Britt Robertson essays Ashley, a dancer living her dream in New York City, working with the Jingle Belles. However, showbiz is transient moody, and whimsical. One fine morning, you find everything shifted brutally, your life thrown askew. Ashley is hurled into a tight spot when she is informed she will be replaced by a new entrant, Shelby. The gig needs fresh blood, she is told. She heads home to Sycamore Creek, the small town where she is from.
When she arrives in the town, she discovers the club her parents run, Rhythm Room, is desperately flailing. There are months of due rent that are stacked up. Faucets are perennially leaking. Nobody shows up. The place is almost dead. The owner gives an ultimatum and tells her the place has found a new taker. Ashley is heartbroken but also determined that she will do her best to keep the club afloat.
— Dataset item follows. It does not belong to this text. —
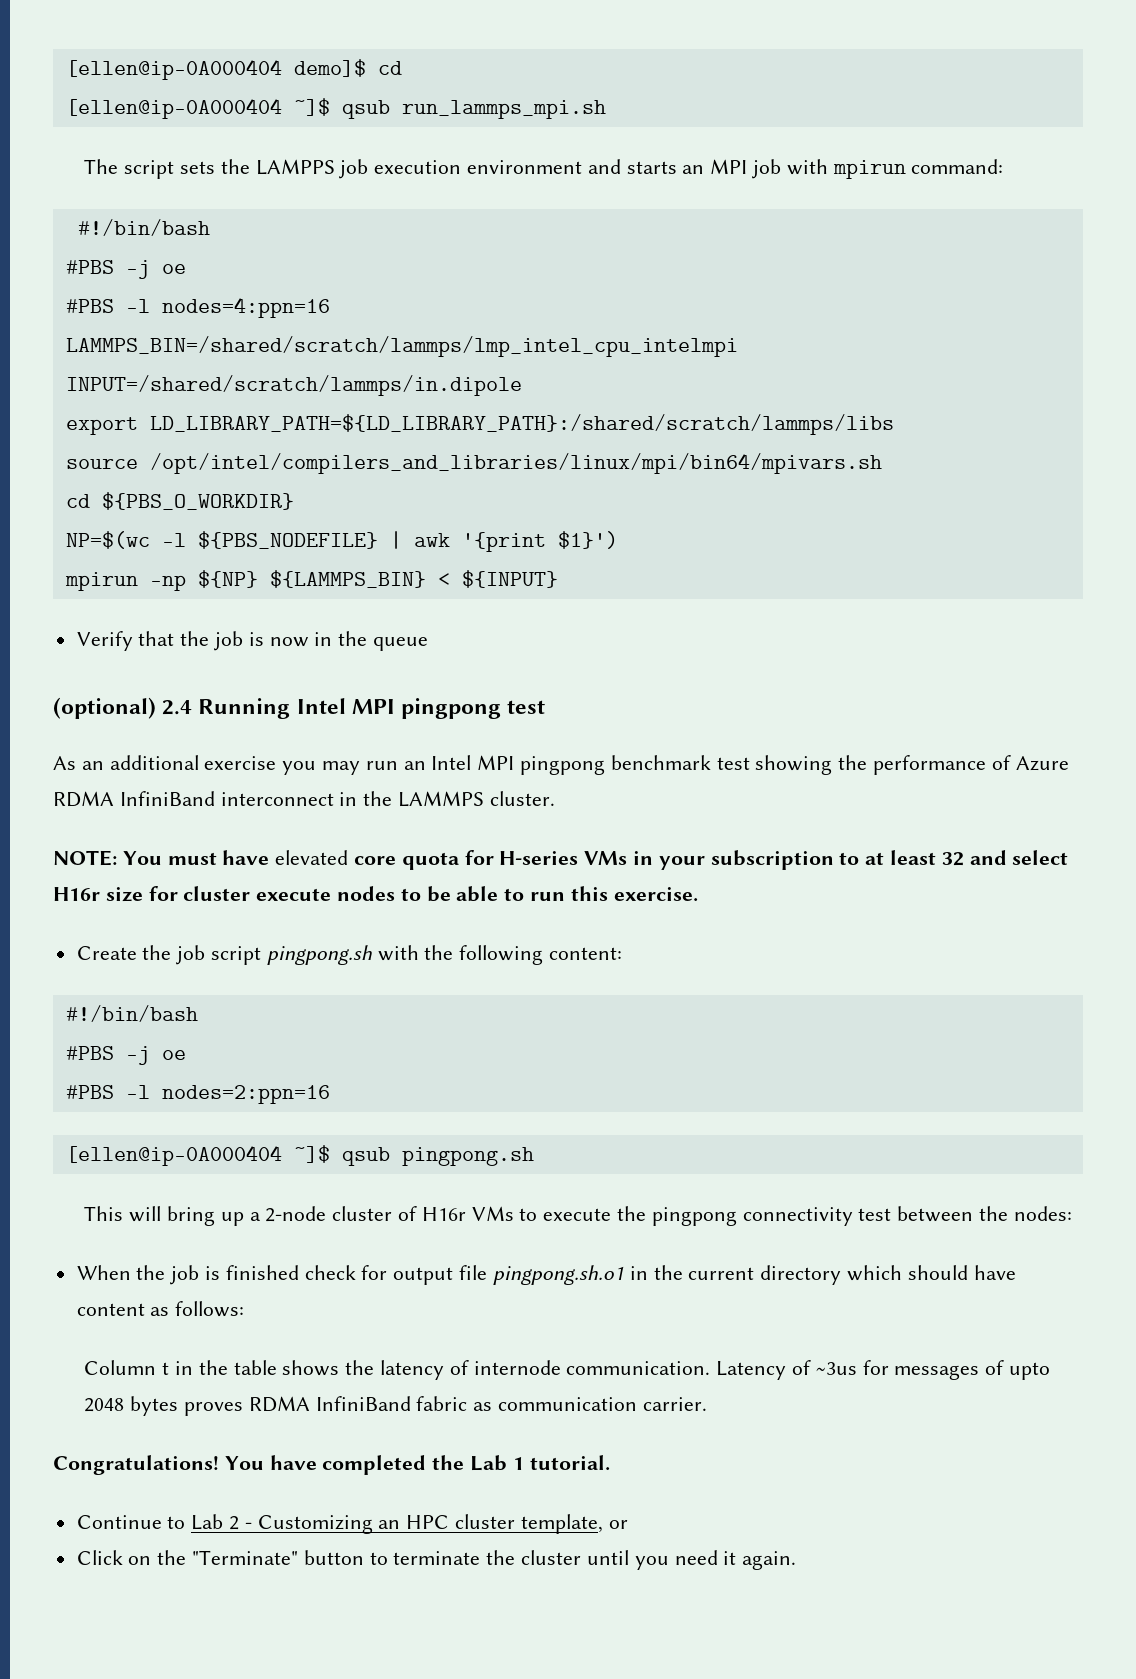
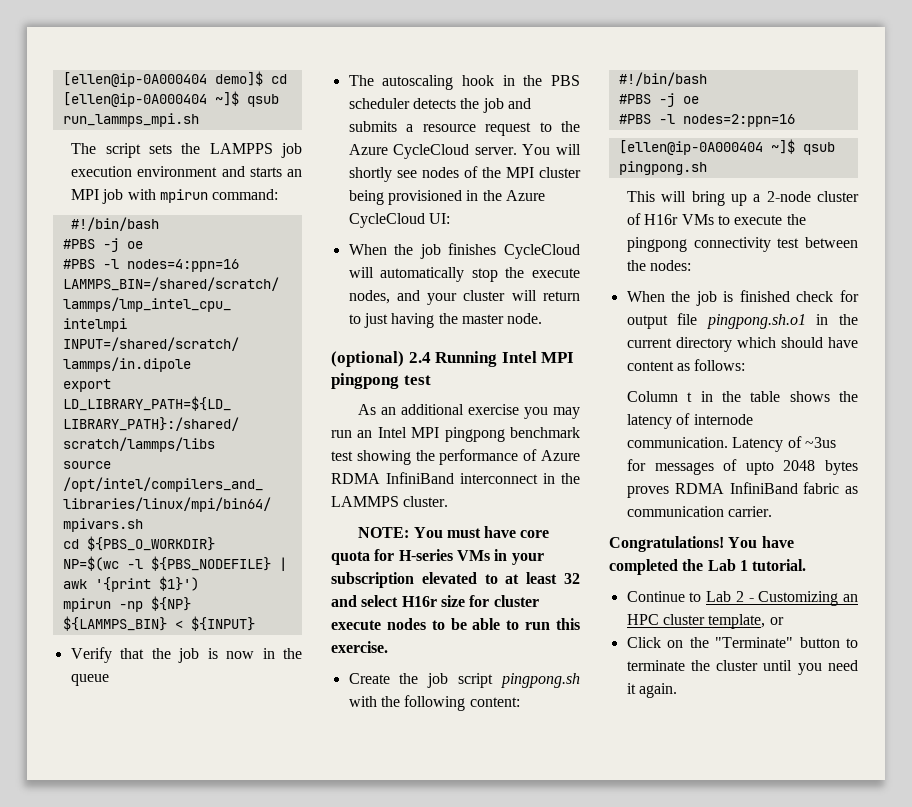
(429, 644) none -> [348,75,580,90] [348,98,531,113] [348,121,580,136] [348,144,581,159] [348,166,581,182] [348,190,545,205] [348,213,450,228] [348,243,580,259] [348,267,580,282] [348,290,580,305] [348,313,543,328] // The autoscaling hook in the PBS scheduler detects the job and submits a resource request to the Azure CycleCloud server. You will shortly see nodes of the MPI cluster being provisioned in the Azure CycleCloud UI: // When the job finishes CycleCloud will automatically stop the execute nodes, and your cluster will return to just having the master node.
[275,850,349,865] elevated -> (517, 532) none
(834, 860) none -> [421,572,477,584] elevated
This is where her journey as an artist took its baby steps. It is the foundation of her childhood and holds so many memories along with her family. She can’t just let it fold up and disappear.
How does Ashley get Rhythm Room buzzing again?
Luckily she has a charming guy, a local repairman Luke (Chad Michael Murray) who swoops in. He professes that he wants to help out at the club since her parents were the first ones who completely made him feel at home when he moved into the town. Ashley cracks the idea to mount a male revue. She choreographs it, taking Luke, her brother-in-law Rodger, and bartender Troy. There’s skepticism advanced by certain quarters but the Christmas-themed revue, where the men basically strip and show off their abs, is a raging success.
An enormity of raving word-of-mouth starts pulling people into the club. Things start looking bright for the club, which has been sinking for years. Everyone predicted its imminent collapse. Ashley proves them wrong by winning quiet confidence and ease of being, wielding all her Broadway training.
We also come to know Luke came to the town with his girlfriend. However soon after moving in, she left him and the place. He stayed back, nursing his broken heart. It is Ashley who summons the spark in him once again. They start dating and going out. He is generous, attentive, and exceedingly sweet. All the men in the film are wonderful and nice, not snagging the credit of the woman who makes them soar. But there’s little depth and dimension to the characters. So it’s solely saccharine.
The Merry Gentlemen (2024) Movie Ending Explained:
Does Ashley get her job back?
However, not all perfectly shiny endeavors can go as smoothly as one would like them to. Inevitably bumps come up. A hard, necessary decision has to be made. A dilemma is thrust that has to be met with grace and honesty. Ashley encounters a similar tough moment. She gets a call back from her NYC job. She is re-offered the position she lost, with a substantive raise. There are other perks offered as well. It is enormously lucrative as an offer, one she hesitates over internally even though she initially says yes. Her parents are a little crestfallen but they encourage her to go. No one in their right mind would turn down such an offer.
Luke is hugely heartbroken. Once again he finds himself on the cusp of abandonment. His life threatens to return to square one, the dark place he found himself in when his girlfriend left him. Ashley’s flight to NYC is right before Christmas Eve. She is on her way to the airport when she finally gets a grip on what she truly would feel happy about. She returns to the club where she apologizes to Luke for keeping him hanging.
The film ends on a sunny note with Ashley paying back the owner all the debt her parents owe on account of the club. The family has assembled for a nice Christmas dinner, including Luke. Ashley may not be sure of what her future looks like but she has decided to stay in the town and see what she can do around here. She has the skills and smarts; she will sail through.